The State Key Laboratory Breeding Base of Basic Science of Stomatology (Hubei-MOST), Key Laboratory of Oral Biomedicine Ministry of Education, School and Hospital of Stomatology, Wuhan University, Wuhan, China.
Department of Oral and Maxillofacial Head Neck Surgery, School and Hospital of Stomatology, Wuhan University, Wuhan, China.
Oral Dis. 2023 Nov;29(8):3420-3432. doi: 10.1111/odi.14293. Epub 2022 Jul 10.
Various types of cells comprising a complex and diverse cell population are required for the biological activities of odontogenic keratocyst (OKC). Immune and non-immune cells collaborate via cytokine- or chemokine-mediated communication and direct cell-cell interactions. This study aimed to characterize the immune ecosystem and understand the potential chemotactic role of OKC fibroblasts in immune cell migration.
Mass cytometry of 41 markers was employed for the classification of OKC cells from six OKC samples. Immunofluorescence staining and single-cell RNA sequencing (GSE176351) were used for the detection of fibroblast subpopulations. Enzyme-linked immunosorbent assay and immunofluorescence staining were employed for chemokine detection in hypoxia- and/or HIF-1α inhibitor-treated OKC fibroblasts and tissues. Chemotaxis assay was employed to determine the chemotactic effect of fibroblasts via co-culture with peripheral blood mononuclear cells. A cell communication network was constructed based on the single-cell RNA sequencing data.
The characterization of the immune cell types of OKC evidenced the enrichment of macrophages, neutrophils and B cells. The majority (41.5%) of fibroblast subsets consisted of chemokine ligand-enriched myofibroblasts. The activation of the HIF-1α signaling pathway in fibroblasts was associated with chemokine release. The chemokines released by OKC fibroblasts remarkably promoted the migration of peripheral blood mononuclear cells in the co-culture system. Close interactions between myofibroblasts and immune cells were validated by cell-cell interaction analysis. Increased RANKL expression was detected in OKC fibroblasts in the co-culture system with peripheral blood mononuclear cells.
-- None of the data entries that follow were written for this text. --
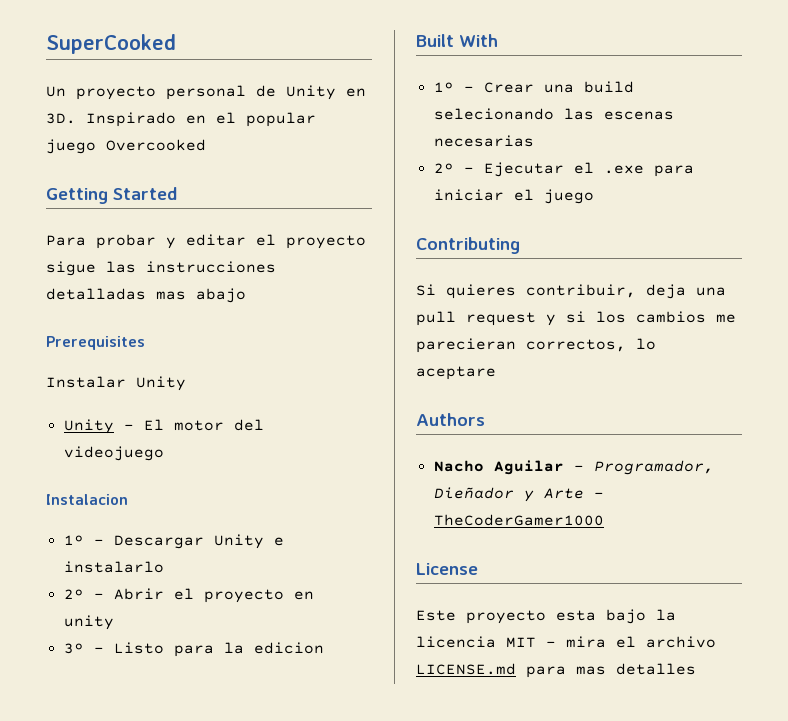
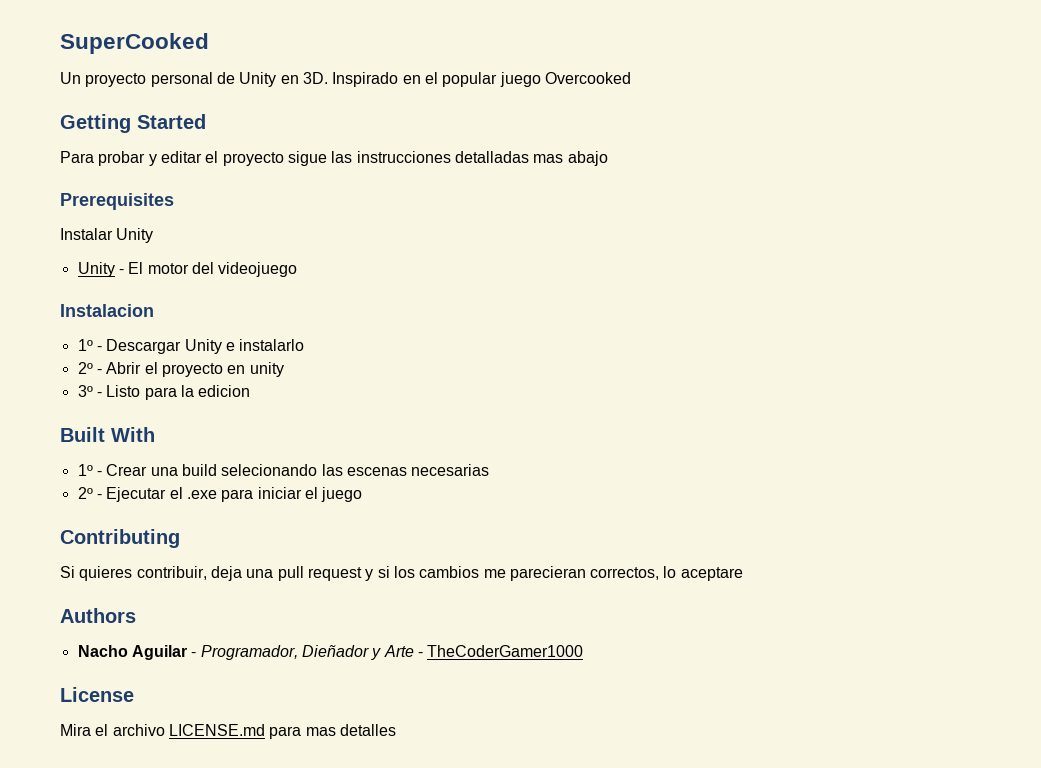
- Este proyecto esta bajo la licencia MIT - mira el archivo LICENSE.md para mas detalles
+ Mira el archivo LICENSE.md para mas detalles

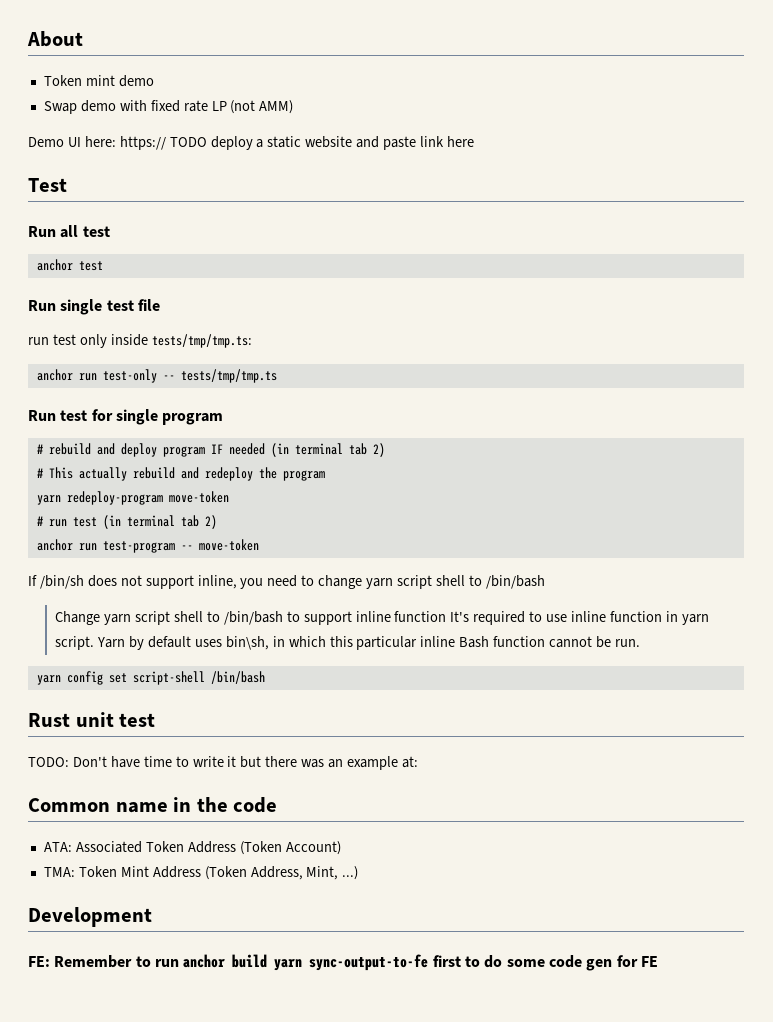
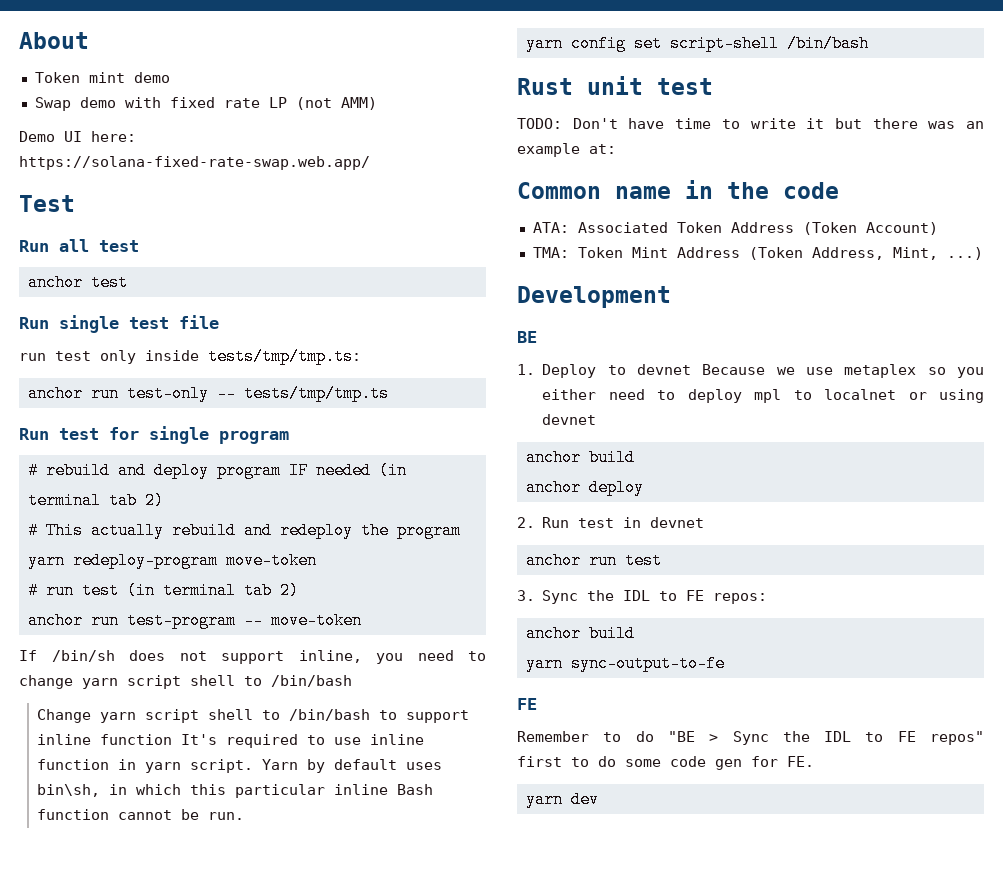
- Demo UI here: https:// TODO deploy a static website and paste link here
+ Demo UI here: https://solana-fixed-rate-swap.web.app/
- FE: Remember to run anchor build yarn sync-output-to-fe first to do some code gen for FE
+ BE
+ 1. Deploy to devnet Because we use metaplex so you either need to deploy mpl to localnet or using devnet
+ anchor build
+ anchor deploy
+ 2. Run test in devnet
+ anchor run test
+ 3. Sync the IDL to FE repos:
+ anchor build
+ yarn sync-output-to-fe
+ FE
+ Remember to do "BE > Sync the IDL to FE repos" first to do some code gen for FE.
+ yarn dev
Our results provided deep insights into the immune ecosystem and highlighted the potential chemotactic effects of chemokine-enriched myofibroblasts within OKCs. The close interaction between immune cells and fibroblasts demonstrated in this study may be responsible for the osteoclastogenic effects of OKC fibroblasts.
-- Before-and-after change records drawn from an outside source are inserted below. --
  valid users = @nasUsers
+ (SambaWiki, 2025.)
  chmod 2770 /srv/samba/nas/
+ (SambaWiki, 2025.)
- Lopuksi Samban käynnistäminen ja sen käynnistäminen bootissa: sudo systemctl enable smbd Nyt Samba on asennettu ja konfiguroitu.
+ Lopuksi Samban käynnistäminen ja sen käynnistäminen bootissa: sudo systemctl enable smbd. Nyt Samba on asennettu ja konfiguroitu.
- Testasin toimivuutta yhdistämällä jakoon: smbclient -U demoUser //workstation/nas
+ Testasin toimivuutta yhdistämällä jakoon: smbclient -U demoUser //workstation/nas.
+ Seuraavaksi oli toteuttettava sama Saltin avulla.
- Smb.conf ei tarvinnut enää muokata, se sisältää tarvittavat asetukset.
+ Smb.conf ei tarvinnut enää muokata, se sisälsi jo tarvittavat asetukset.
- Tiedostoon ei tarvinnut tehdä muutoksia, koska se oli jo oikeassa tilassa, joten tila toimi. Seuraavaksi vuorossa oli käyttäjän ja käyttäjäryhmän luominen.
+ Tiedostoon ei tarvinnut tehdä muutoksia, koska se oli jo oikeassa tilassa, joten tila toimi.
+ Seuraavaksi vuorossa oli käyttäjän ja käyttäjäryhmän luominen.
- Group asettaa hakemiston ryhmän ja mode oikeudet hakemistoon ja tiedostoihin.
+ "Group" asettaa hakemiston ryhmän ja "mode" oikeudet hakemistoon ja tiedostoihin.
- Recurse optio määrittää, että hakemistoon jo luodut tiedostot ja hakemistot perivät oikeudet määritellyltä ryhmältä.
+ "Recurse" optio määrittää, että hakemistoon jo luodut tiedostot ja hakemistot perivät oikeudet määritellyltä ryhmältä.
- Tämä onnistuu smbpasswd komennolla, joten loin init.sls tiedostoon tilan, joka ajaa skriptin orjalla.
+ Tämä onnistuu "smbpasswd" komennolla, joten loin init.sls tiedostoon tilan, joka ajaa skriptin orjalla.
牙源性角化囊性瘤(OKC)的生物学活性需要多种类型的细胞构成复杂多样的细胞群体。免疫细胞和非免疫细胞通过细胞因子或趋化因子介导的通讯以及直接的细胞-细胞相互作用进行协作。本研究旨在描绘 OKC 的免疫生态系统,并探讨 OKC 成纤维细胞在免疫细胞迁移中的潜在趋化作用。
采用 41 种标志物的液质联用技术对来自 6 个 OKC 样本的 OKC 细胞进行分类。免疫荧光染色和单细胞 RNA 测序(GSE176351)用于检测成纤维细胞亚群。酶联免疫吸附试验和免疫荧光染色用于检测缺氧和/或 HIF-1α 抑制剂处理后的 OKC 成纤维细胞和组织中的趋化因子。通过与外周血单个核细胞共培养来进行趋化实验,以确定成纤维细胞的趋化作用。基于单细胞 RNA 测序数据构建细胞通讯网络。
OKC 免疫细胞类型的特征表明巨噬细胞、中性粒细胞和 B 细胞明显富集。大多数(41.5%)成纤维细胞亚群由富含趋化因子配体的肌成纤维细胞组成。成纤维细胞中 HIF-1α 信号通路的激活与趋化因子的释放有关。OKC 成纤维细胞释放的趋化因子在共培养系统中显著促进外周血单个核细胞的迁移。通过细胞-细胞相互作用分析验证了肌成纤维细胞与免疫细胞之间的紧密相互作用。在与外周血单个核细胞共培养的系统中检测到 OKC 成纤维细胞中 RANKL 表达增加。
本研究结果深入了解了免疫生态系统,并强调了 OKC 中富含趋化因子的肌成纤维细胞的潜在趋化作用。本研究中观察到的免疫细胞和成纤维细胞之间的紧密相互作用可能是 OKC 成纤维细胞破骨作用的原因。